You need to be careful comparing. It looks to me like 4" rockwool has about the same numbers as the 3.5" cotton. I'm betting 2 layers of 2" rockwool are the same as or better than 1 layer of 3.5" cotton.

It comes down to what you can get, what is cheap, and what is easy to work with.

Well to get the same sqft..I think its about the same cost for 2" vs 3.5" so that alone shows me that the UltraTouch stuff is the better buy, much better coeffecient at low frequencies.

R-13 3.5" (mm) A 0.95 1.30 1.19 1.08 1.02 1.00 1.15

vs

RXL 60 2" 0.32 0.81 1.06 1.02 0.99 1.04 0.95


I was using the Rockwool60 in the corner traps, which will have a frame just like yours. I had to cut the 2x4 rigid sheets to fill the frame. Now I can easily fill the frame with long lengths of the ultratouch, compressing it together is I add more layers. I just seems so much easier in my books.

I just purchased 106 sq ft of the stuff....I will fill one corner trap with it and another one with the Rockwool 60 I own.

Some lucky member will probably get a great deal from me, I think I have too much OC703 and too much Rockwool 60...but we shall see.
post #3256 of 10165
Actually, the 2" with a facing is relatively good down reasonably low.

Coefficients:

0.63 0.56 0.95 0.79 0.60 0.35

There's a bit of a hump in the middle but it's still respectable down at 125Hz and lower. Just helps in the length dimension with midbass boominess and giving some broadband control opposite the screen area without killing the highs on the back wall in the surround field.

Bryan
post #3257 of 10165
Quote:
Originally Posted by penngray View Post

Some lucky member will probably get a great deal from me, I think I have too much OC703 and too much Rockwool 60...but we shall see.
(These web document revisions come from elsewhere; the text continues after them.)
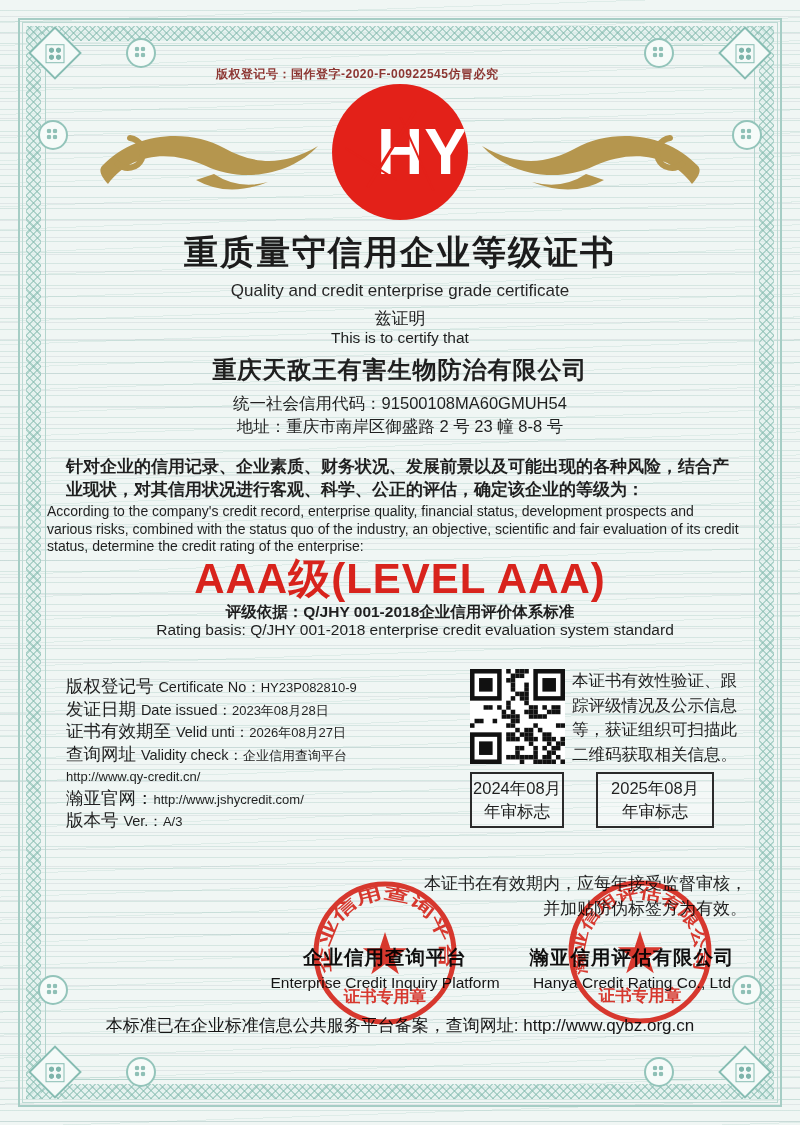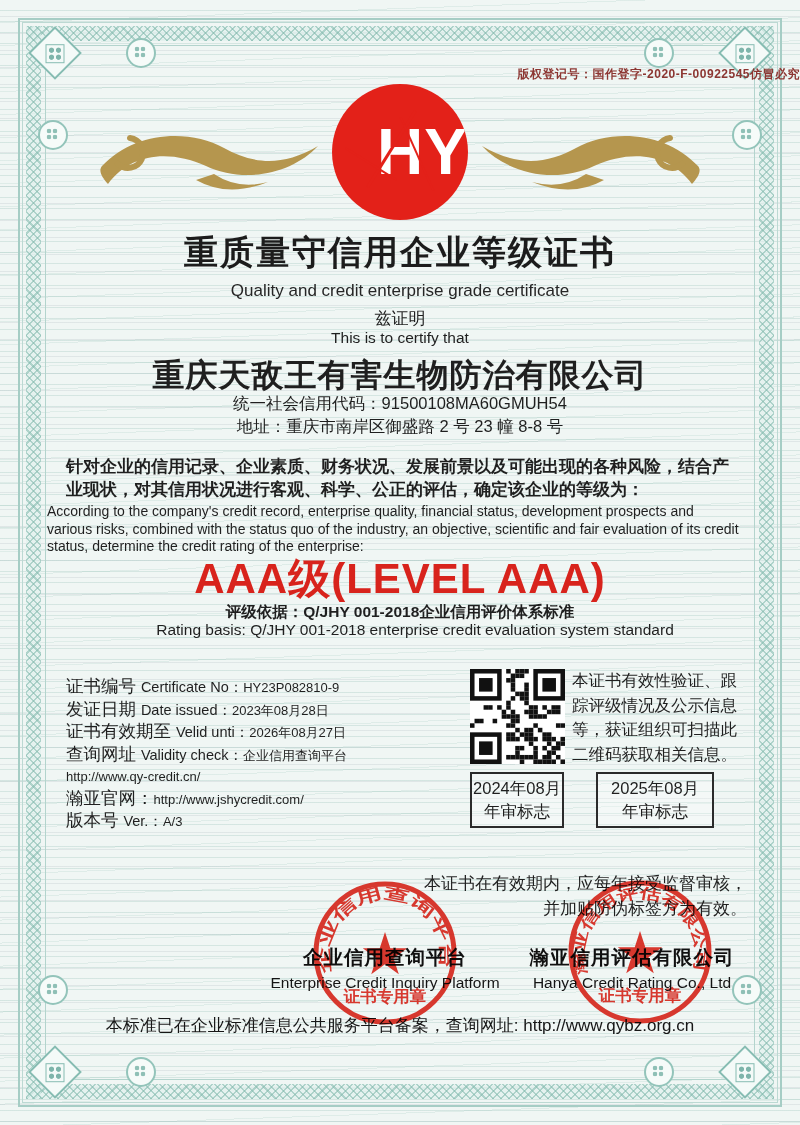--- a/index.html
+++ b/index.html
@@ -40,7 +40,7 @@
   .content{position:absolute;inset:0;z-index:2;color:#1f1f1f;}
   .abs{position:absolute;}
   .center{left:0;right:0;text-align:center;}
-  .copyright{top:66px;left:216px;right:0;text-align:right;font-size:12px;color:#8c3632;font-weight:bold;letter-spacing:.5px;}
+  .copyright{top:66px;left:216px;right:0;text-align:left;font-size:12px;color:#8c3632;font-weight:bold;letter-spacing:.5px;}
   .logo{top:84px;left:332px;width:136px;height:136px;border-radius:50%;background:#e32119;display:flex;align-items:center;justify-content:flex-end;overflow:hidden;}
   .logo-text{color:#fff;font-size:64px;font-weight:800;letter-spacing:1px;font-family:"Liberation Sans","DejaVu Sans",sans-serif;position:relative;z-index:1;}
   .crack{position:absolute;background:#e32119;z-index:2;}

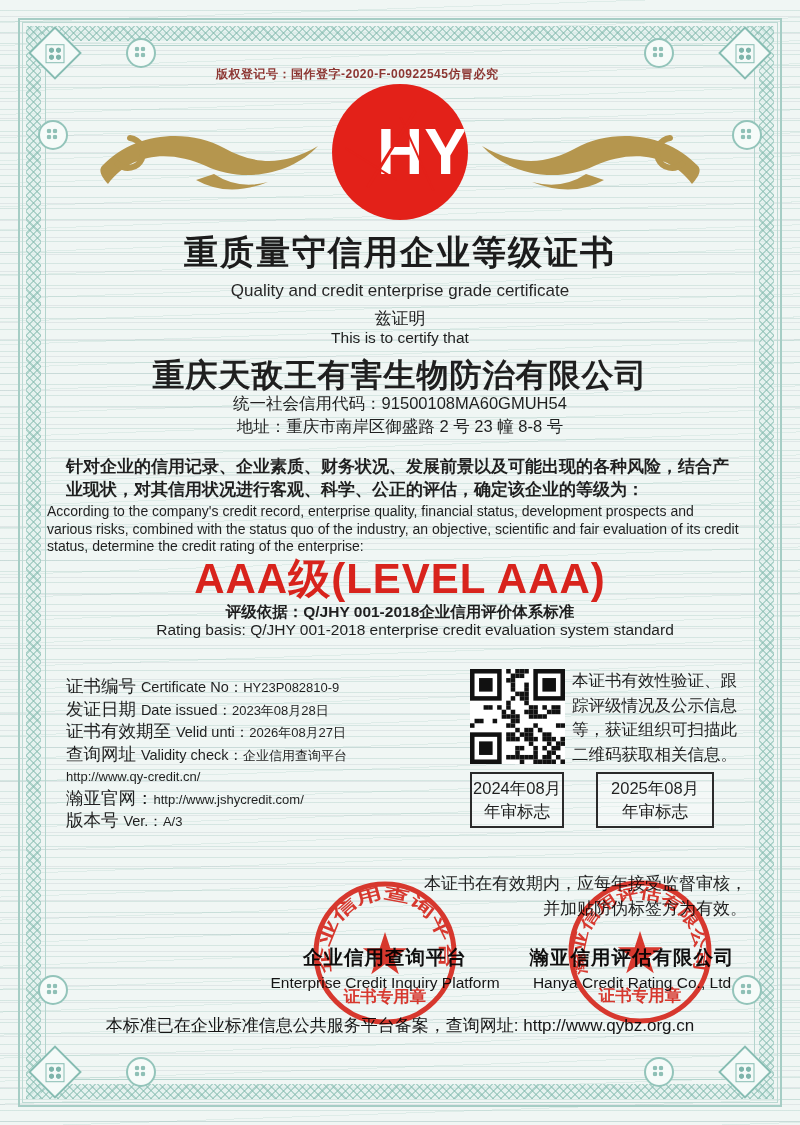--- a/index.html
+++ b/index.html
@@ -53,7 +53,7 @@
   .title-en{top:281px;font-size:17px;color:#262626;}
   .certify-cn{top:307px;font-size:17px;}
   .certify-en{top:329px;font-size:15.5px;}
-  .company{top:354px;font-size:32px;font-weight:800;letter-spacing:1px;}
+  .company{top:354px;font-size:24px;font-weight:800;letter-spacing:1px;}
   .code-line{top:393px;font-size:16.5px;}
   .addr-line{top:416px;font-size:16.5px;}
   .intro-cn{top:455px;left:66px;right:60px;font-size:17px;line-height:23px;font-weight:600;text-align:left;}

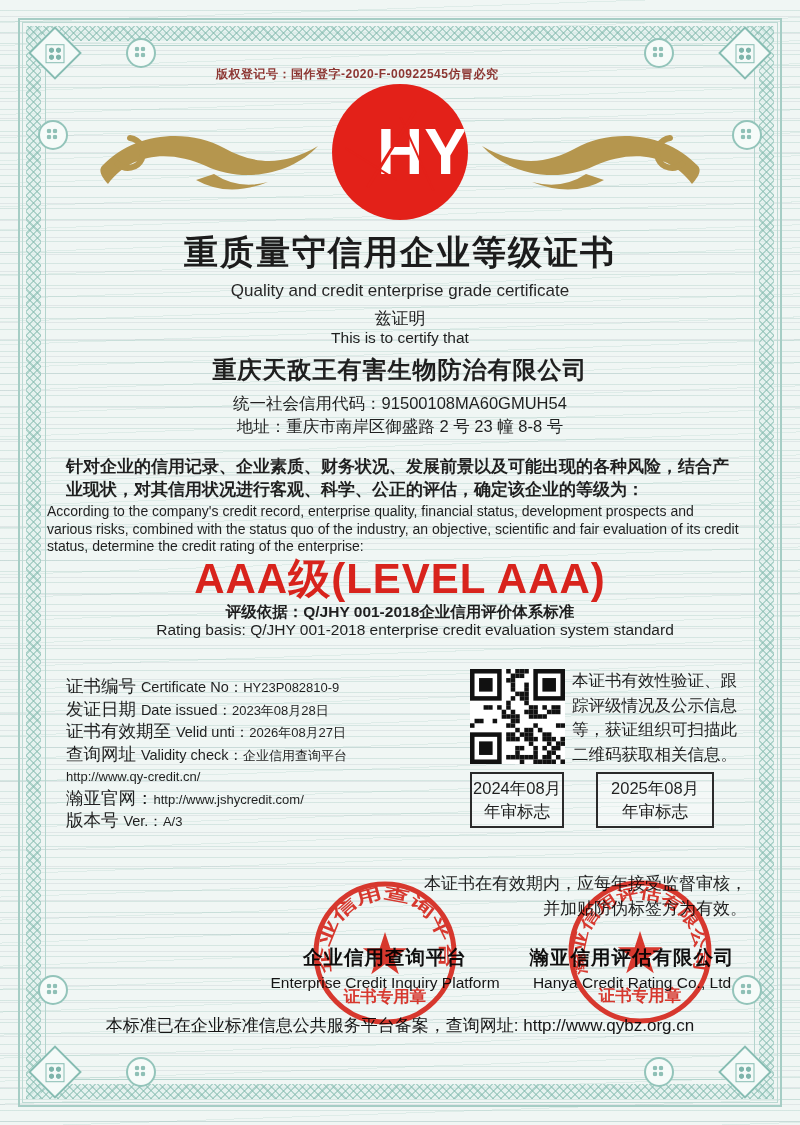--- a/index.html
+++ b/index.html
@@ -153,7 +153,7 @@
     <div class="abs center basis-en">Rating basis: Q/JHY 001-2018 enterprise credit evaluation system standard</div>
 
     <div class="abs info-block">
-      <div class="info-line"><span class="i-cn">证书编号 </span><span class="i-en">Certificate No：</span><span class="i-val">HY23P082810-9</span></div>
+      <div class="info-line"><span class="i-cn">版权登记号 </span><span class="i-en">Certificate No：</span><span class="i-val">HY23P082810-9</span></div>
       <div class="info-line"><span class="i-cn">发证日期 </span><span class="i-en">Date issued：</span><span class="i-val">2023年08月28日</span></div>
       <div class="info-line"><span class="i-cn">证书有效期至 </span><span class="i-en">Velid unti：</span><span class="i-val">2026年08月27日</span></div>
       <div class="info-line"><span class="i-cn">查询网址 </span><span class="i-en">Validity check：</span><span class="i-val">企业信用查询平台</span></div>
Hold onto it! Properly used and placed, this is a pile of gold.

Regards,
Terry
post #3258 of 10165
I just was using that reflection program from this forum and it shows a reflection on the ceiling.

I dont read much about ceiling treatments. Im thinking that after everything is done, I might build a 2x4 panel and place it on my ceiling at the reflection point.


Quote:


Hold onto it! Properly used and placed, this is a pile of gold.

Yeah, its nice to have too much just in case. I also think my bass traps will be better now because I can go thicker with them.
post #3259 of 10165
Quote:
Originally Posted by penngray View Post

I just was using that reflection program from this forum and it shows a reflection on the ceiling.

I dont read much about ceiling treatments. Im thinking that after everything is done, I might build a 2x4 panel and place it on my ceiling at the reflection point.

Ceiling reflections may or may not be a problem. If you happen to be using THX front speakers, then they will probably not be. This is because the required dispersion pattern for a THX main is wide horizontally, but narrow vertically.

Regards,
Terry
post #3260 of 10165
if GOM is too expensive a fabric for me, but I don't want the farm smell of some burlap, what would be a good mid-end fabric that passes the blow test and comes in a variety of colors?

I went to JoAnn's, but it would've taken me hours to blow through every damn fabric. Plus I'd look like a complete moron blowing on every fabric!
post #3261 of 10165
Quote:
Originally Posted by Terry Montlick View Post

Ceiling reflections may or may not be a problem. If you happen to be using THX front speakers, then they will probably not be. This is because the required dispersion pattern for a THX main is wide horizontally, but narrow vertically.

Regards,
Terry

That is a very good point. THX-certified speakers have very tightly controlled vertical dispersion just for this very reason - reduce/eliminate ceiling (and floor) reflections. Having said that, and in line with my "I think I did too much" feeling, I did place a front ceiling absorber, which I am now considering removing (and possibly replacing with diffusion). I have THX Ultra speakers.

Pics here.
post #3262 of 10165
Quote:
Originally Posted by ImkSpyPlns View Post

if GOM is too expensive a fabric for me, but I don't want the farm smell of some burlap, what would be a good mid-end fabric that passes the blow test and comes in a variety of colors?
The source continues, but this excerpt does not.